Emmanuel Berl, dans Mort de la morale bourgeoise (Jean-Jacques Pauvert, 1965), stigmatise les bourgeois de 1929 pour qui l'objet de la culture est moins d'instruire que de classer. Par peur de la progression sociale des ingénieurs et des technocrates, face à un prolétariat dont la bourgeoisie perçoit la force montante avec le progrès de l'industrialisation, ils avaient remis au goût du jour et dans les programmes scolaires la culture classique (renforcement du latin, du grec et de l'histoire). Ainsi, écrivait Emmanuel Berl, « un bon mécanicien ne sera pas cultivé du fait qu'il est un bon mécanicien. Il faut encore qu'il sache que François Ier a dit : “Tout est perdu fors l'honneur.” »
Ces travers persistent : il n'y a pas, dans la culture des politiques issus de l'ENA (École Nationale d'Administration), de place pour les sciences. Les épreuves scientifiques (sauf les mathématiques) ont disparu des concours d'entrée aux écoles de commerce.

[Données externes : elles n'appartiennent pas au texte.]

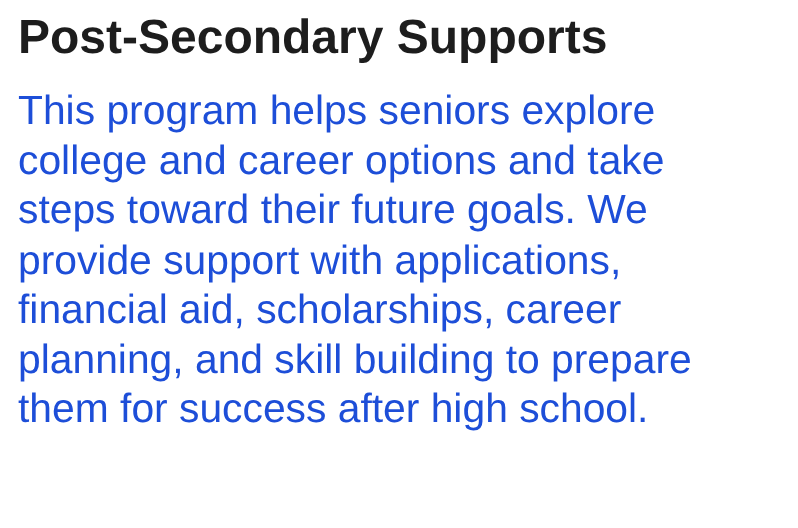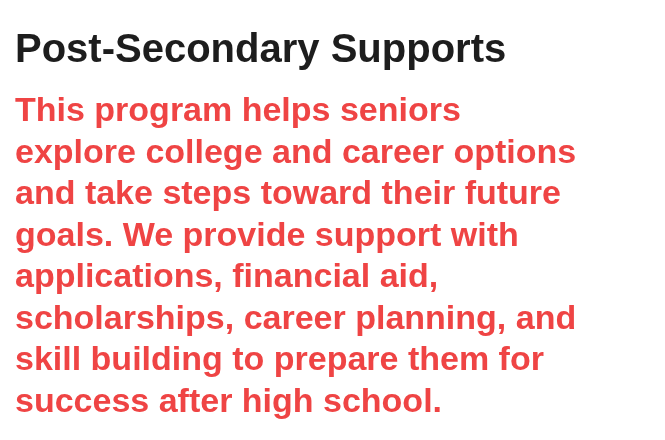--- a/index.html
+++ b/index.html
@@ -17,7 +17,7 @@
     box-sizing: border-box;
     width: 596px;
     height: 440px;
-    padding: 21px 12px 0 15px;
+    padding: 4px 12px 0 15px;
     background: #ffffff;
   }
   .title {

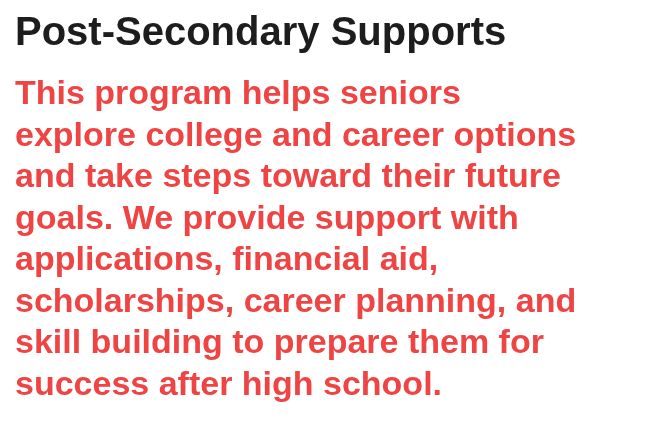--- a/index.html
+++ b/index.html
@@ -33,10 +33,10 @@
     margin: 13px 0 0 0;
     max-width: 638px;
     font-family: "Liberation Sans", "DejaVu Sans", sans-serif;
-    font-weight: 700;
+    font-weight: 400;
     font-size: 34px;
     line-height: 41.5px;
-    color: #ef4444;
+    color: #1d4ed8;
   }
 </style>
 </head>

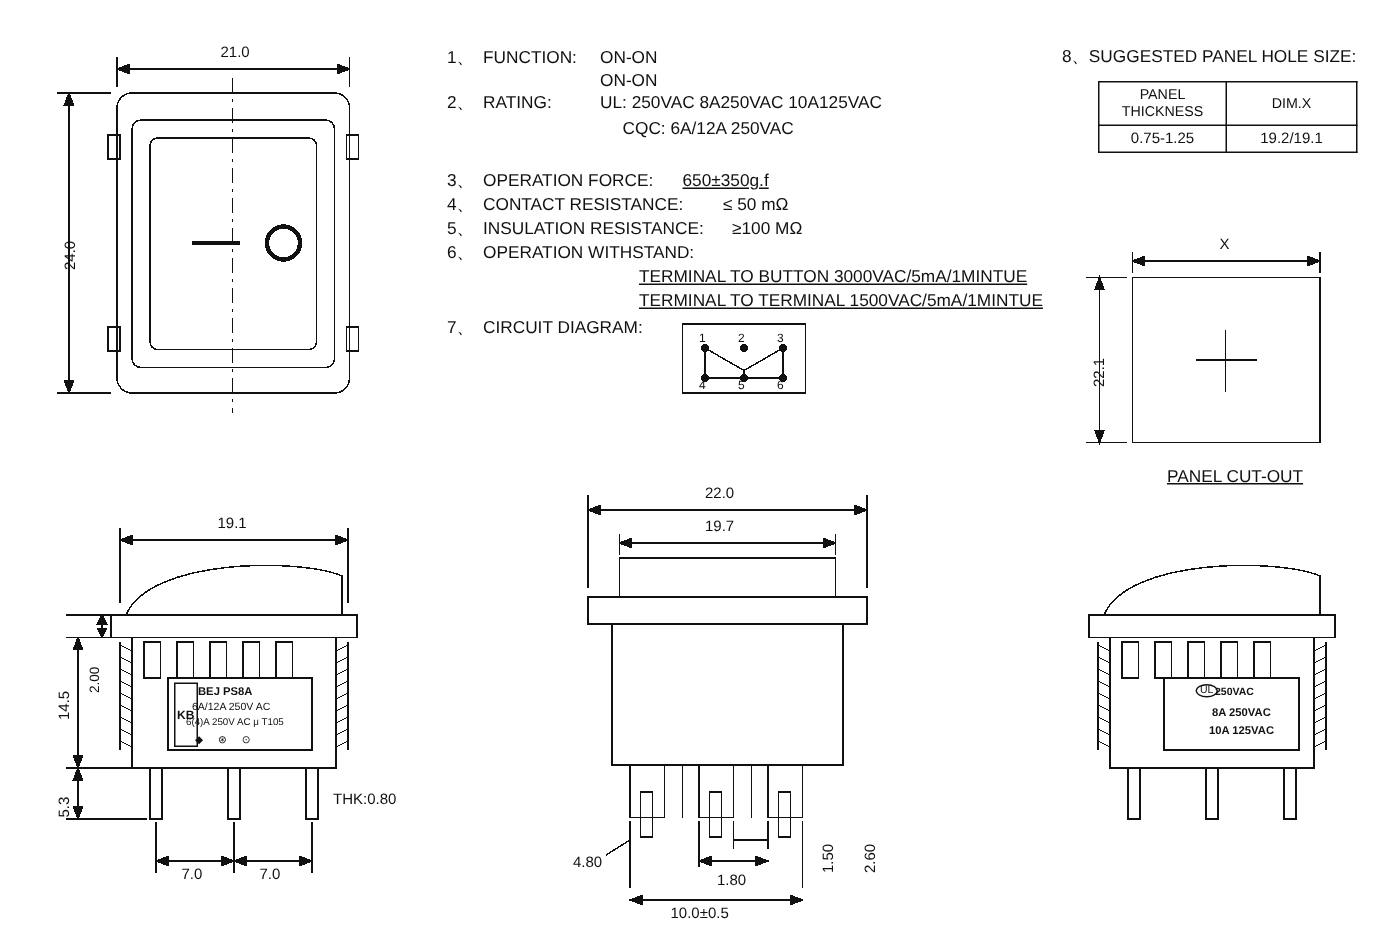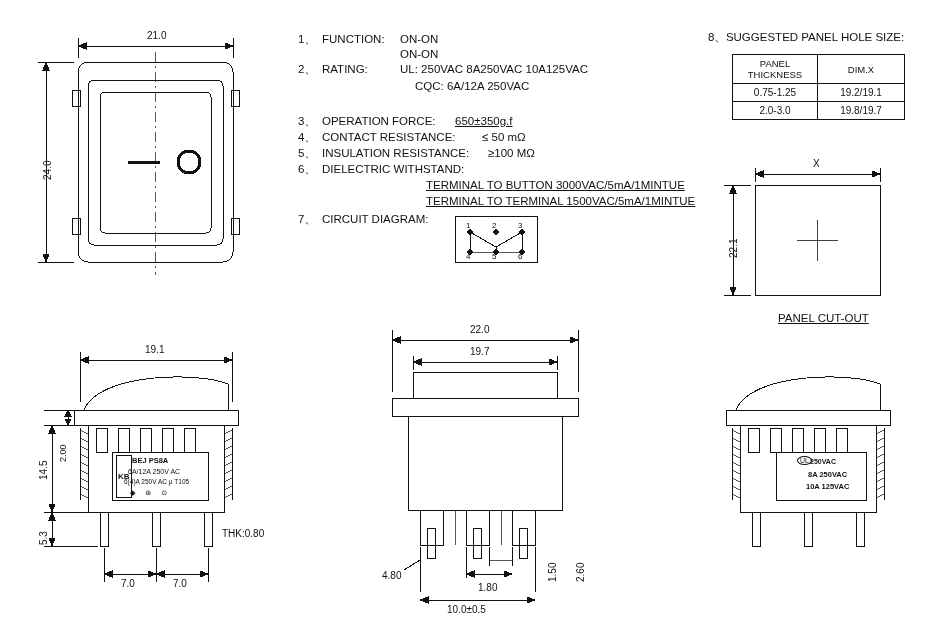--- a/index.html
+++ b/index.html
@@ -267,10 +267,6 @@
     <td>0.75-1.25</td>
     <td>19.2/19.1</td>
   </tr>
-  <tr>
-    <td>2.0-3.0</td>
-    <td>19.8/19.7</td>
-  </tr>
 </tbody>
     </table>
 

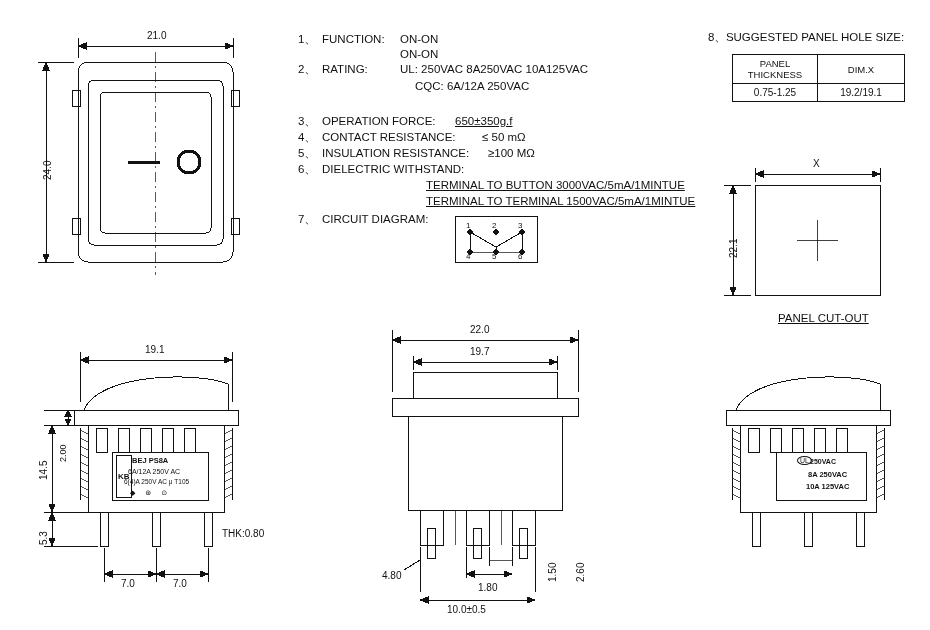--- a/index.html
+++ b/index.html
@@ -238,7 +238,7 @@
 <div class="spec" style="left:488px;top:146px;">≥100 MΩ</div>
 
 <div class="spec" style="left:298px;top:162px;">6、</div>
-<div class="spec" style="left:322px;top:162px;">DIELECTRIC WITHSTAND:</div>
+<div class="spec" style="left:322px;top:162px;">OPERATION WITHSTAND:</div>
 <div class="spec u" style="left:426px;top:178px;">TERMINAL TO BUTTON 3000VAC/5mA/1MINTUE</div>
 <div class="spec u" style="left:426px;top:194px;">TERMINAL TO TERMINAL 1500VAC/5mA/1MINTUE</div>
 

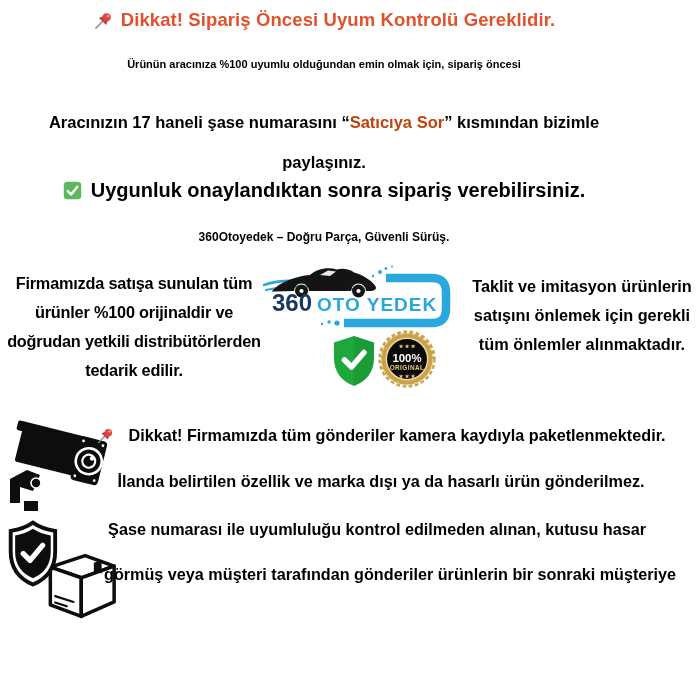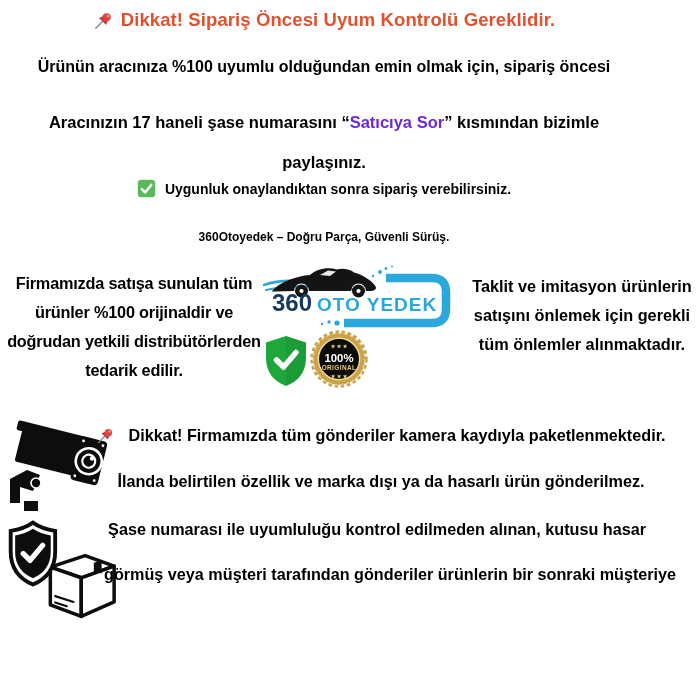--- a/index.html
+++ b/index.html
@@ -19,7 +19,7 @@
   .pin-svg{width:21px;height:21px;flex:0 0 auto}
 
   
-  .p1{left:20px;right:20px;top:58px;text-align:center;font-size:16px}
+  .p1{left:20px;right:20px;top:58px;text-align:center;font-size:11px}
   .p2{left:40px;right:40px;top:102px;text-align:center;font-size:16.5px;line-height:40px}
   .hl{color:#6d28d9}
   .checkline{

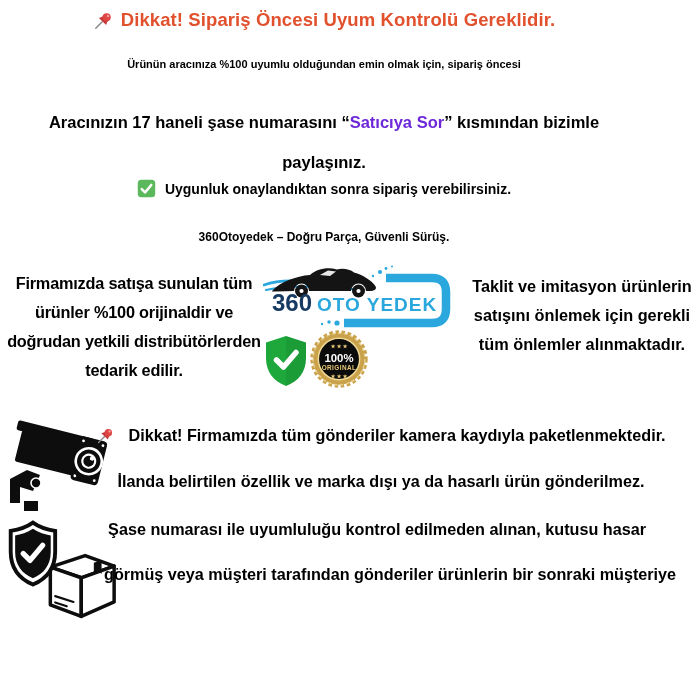--- a/index.html
+++ b/index.html
@@ -21,7 +21,7 @@
   
   .p1{left:20px;right:20px;top:58px;text-align:center;font-size:11px}
   .p2{left:40px;right:40px;top:102px;text-align:center;font-size:16.5px;line-height:40px}
-  .hl{color:#6d28d9}
+  .hl{color:#c2410c}
   .checkline{
     left:0;right:0;top:179px;
     display:flex;justify-content:center;align-items:center;gap:9px;

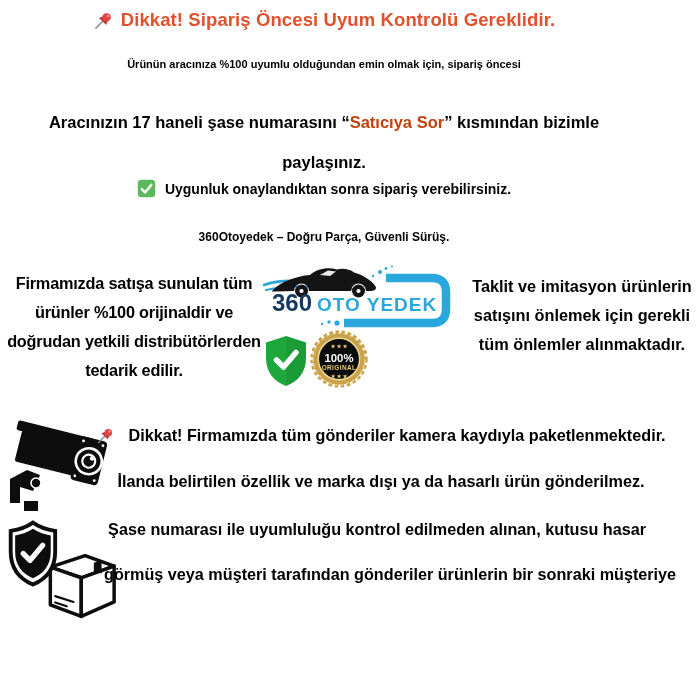--- a/index.html
+++ b/index.html
@@ -25,7 +25,7 @@
   .checkline{
     left:0;right:0;top:179px;
     display:flex;justify-content:center;align-items:center;gap:9px;
-    font-size:14px;
+    font-size:20px;
   }
   .check-svg{width:19px;height:19px;flex:0 0 auto}
   .slogan{left:0;right:0;top:230px;text-align:center;font-size:12px}

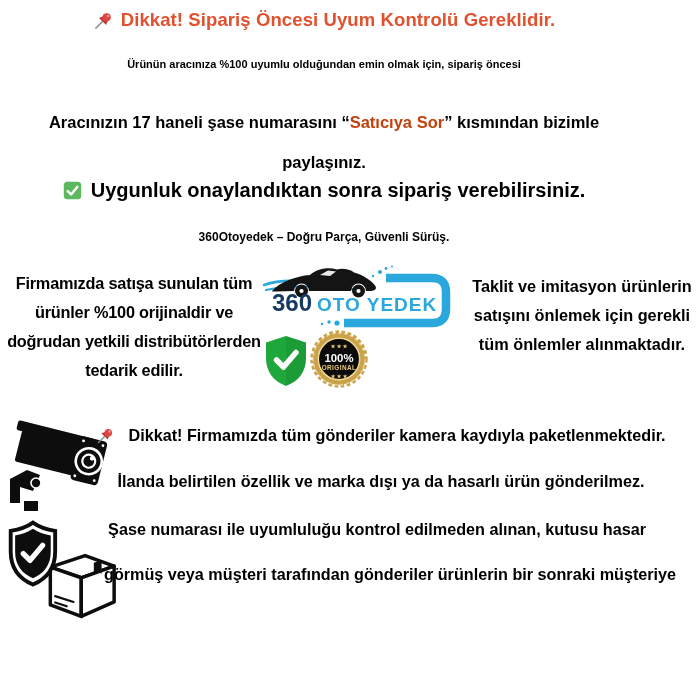--- a/index.html
+++ b/index.html
@@ -34,7 +34,7 @@
   .col-left{left:0;top:269px;width:268px;text-align:center;font-size:16.3px;line-height:29px;letter-spacing:-.2px}
   .col-right{left:466px;top:272px;width:232px;text-align:center;font-size:16.3px;line-height:29px}
   .logo-box{left:263px;top:263px;width:198px;height:68px}
-  .badges{left:262px;top:328px;width:212px;display:flex;justify-content:flex-start;align-items:flex-start}
+  .badges{left:277px;top:328px;width:212px;display:flex;justify-content:center;align-items:flex-start}
   .shield-svg{width:48px;height:54px;margin-top:6px}
   .gold-svg{width:58px;height:62px}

Pourtant, pour diriger la cité, les Grecs anciens, inventeurs de la démocratie, auraient certainement privilégié un savant à l'équivalent de nos énarques.
Dans la même veine interdisant aux scientifiques l'accès à la direction du pays, on voit disparaître les ingénieurs généralistes au profit de spécialistes formés dans des écoles nouvelles aux cursus étroits, mais dont les élèves sont immédiatement utilisables à la sortie. La formation tôt spécialisée est dangereuse dans la mesure où les techniques évoluent vite ; au contraire, les ingénieurs généralistes peuvent plus facilement changer d'affectation. La sectorisation fait fi aussi de l'analogie et du transfert d'une discipline scientifique à l'autre, transfert qui reste un moteur de perfectionnements, voire de découvertes. Enfin, ce sont de grands ingénieurs qui ont créé des industries florissantes. En bref, les orientations semblent décourager les efforts des jeunes, qui ne pensent plus avoir un bâton de maréchal dans leur giberne. Il ne faudrait pas arguer des dérives pour abandonner l'idéal d'une élite compétente, qui est un fondement de la démocratie et une source de richesses pour la nation.